**Data extracts:**
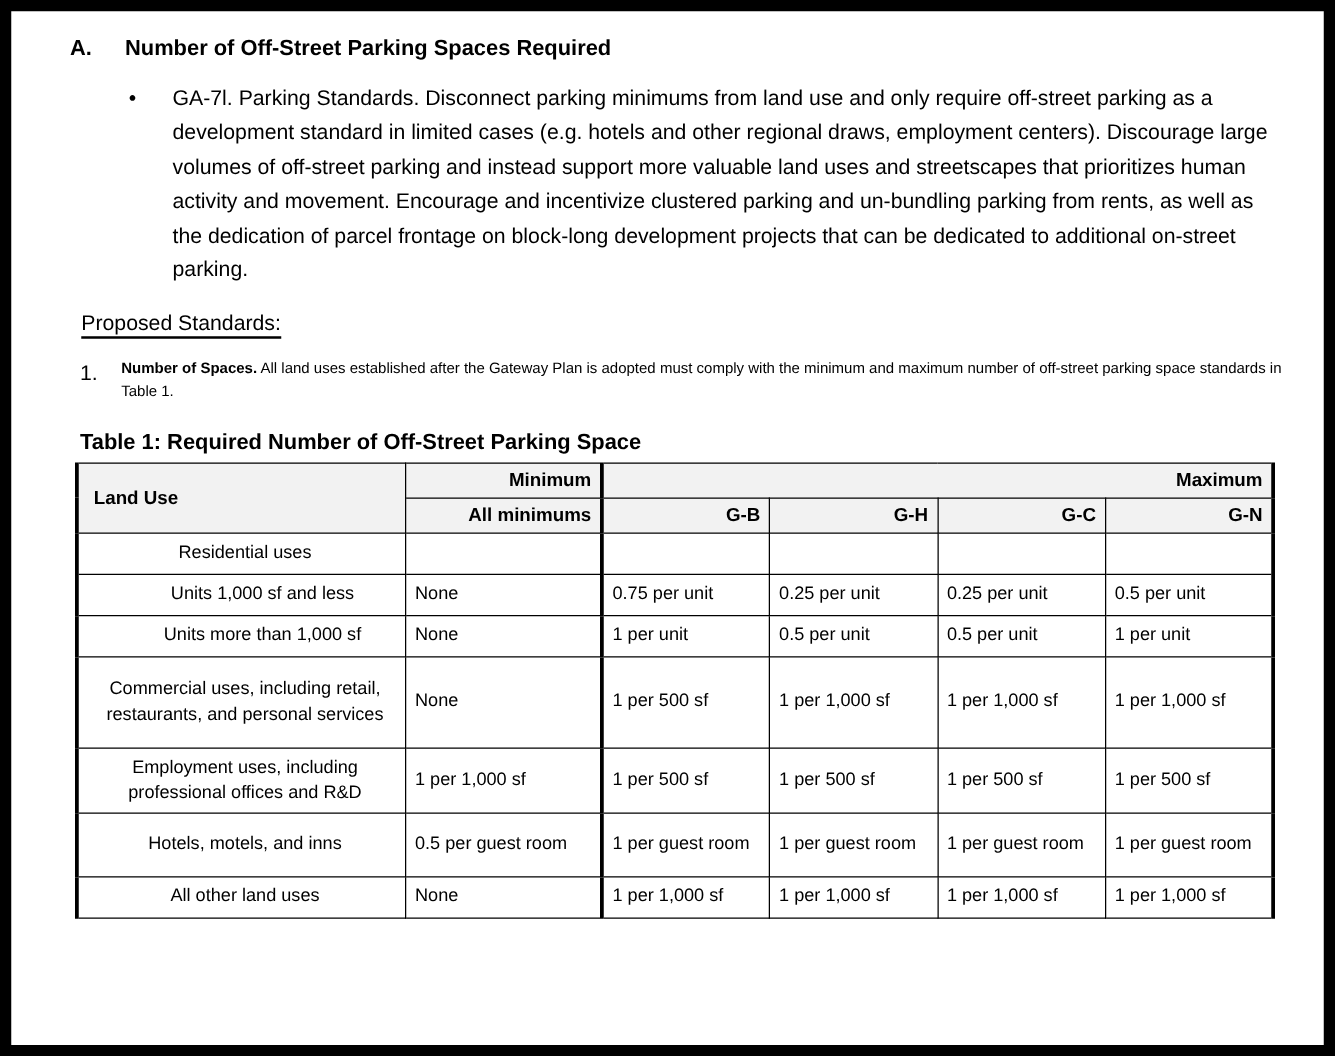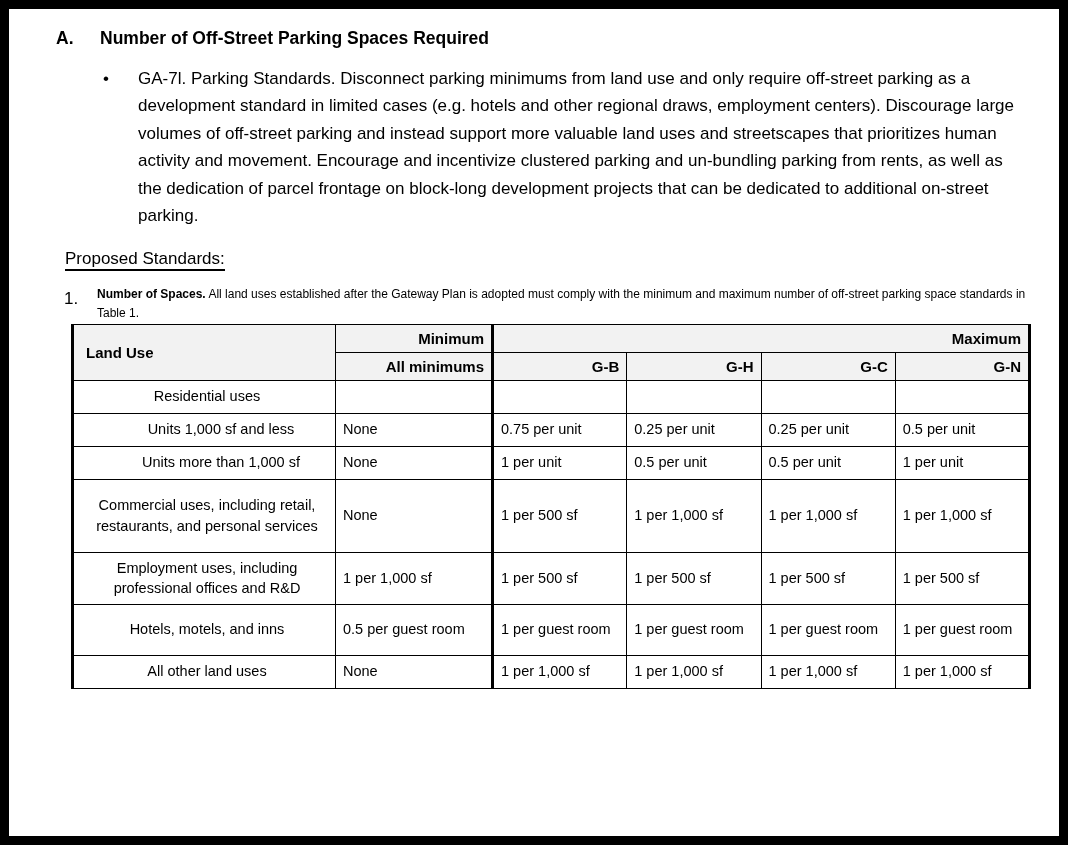--- a/index.html
+++ b/index.html
@@ -93,21 +93,21 @@
   .table-caption {
     font-size: 17.5px;
     font-weight: bold;
     margin: 19px 0 6px 8px;
   }
 
   
   table.parking {
     border-collapse: collapse;
     width: 960px;
-    margin-left: 15px;
+    margin-left: 4px;
     table-layout: fixed;
     font-size: 14.5px;
   }
   table.parking th,
   table.parking td {
     border: 1.6px solid #000000;
     padding: 5px 7px;
     vertical-align: middle;
   }
   table.parking thead th {
@@ -164,20 +164,21 @@
 
     <div class="underline-head">
       <span>Proposed Standards:</span>
     </div>
 
     <div class="num-block">
       <span class="num">1.</span>
       <div class="ntext"><b>Number of Spaces.</b><span> All land uses established after the Gateway Plan is adopted must comply with the minimum and maximum number of off-street parking space standards in Table 1.</span></div>
     </div>
 
+    <div class="table-caption">Table 1: Required Number of Off-Street Parking Space</div>
 
     <table class="parking">
       <thead>
         <tr>
           <th class="land-use-head thick-left" rowspan="2">Land Use</th>
           <th class="minimum-head">Minimum</th>
           <th class="thick-left thick-right" colspan="4">Maximum</th>
         </tr>
         <tr>
           <th class="minimum-head">All minimums</th>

**Task goal:** Although the records contain pictures, the copy should consist of their text alone, reproduced exactly.

**Exercise solution:**
--- a/index.html
+++ b/index.html
@@ -93,21 +93,21 @@
   .table-caption {
     font-size: 17.5px;
     font-weight: bold;
     margin: 19px 0 6px 8px;
   }
 
   
   table.parking {
     border-collapse: collapse;
     width: 960px;
-    margin-left: 15px;
+    margin-left: 4px;
     table-layout: fixed;
     font-size: 14.5px;
   }
   table.parking th,
   table.parking td {
     border: 1.6px solid #000000;
     padding: 5px 7px;
     vertical-align: middle;
   }
   table.parking thead th {
@@ -164,20 +164,21 @@
 
     <div class="underline-head">
       <span>Proposed Standards:</span>
     </div>
 
     <div class="num-block">
       <span class="num">1.</span>
       <div class="ntext"><b>Number of Spaces.</b><span> All land uses established after the Gateway Plan is adopted must comply with the minimum and maximum number of off-street parking space standards in Table 1.</span></div>
     </div>
 
+    <div class="table-caption">Table 1: Required Number of Off-Street Parking Space</div>
 
     <table class="parking">
       <thead>
         <tr>
           <th class="land-use-head thick-left" rowspan="2">Land Use</th>
           <th class="minimum-head">Minimum</th>
           <th class="thick-left thick-right" colspan="4">Maximum</th>
         </tr>
         <tr>
           <th class="minimum-head">All minimums</th>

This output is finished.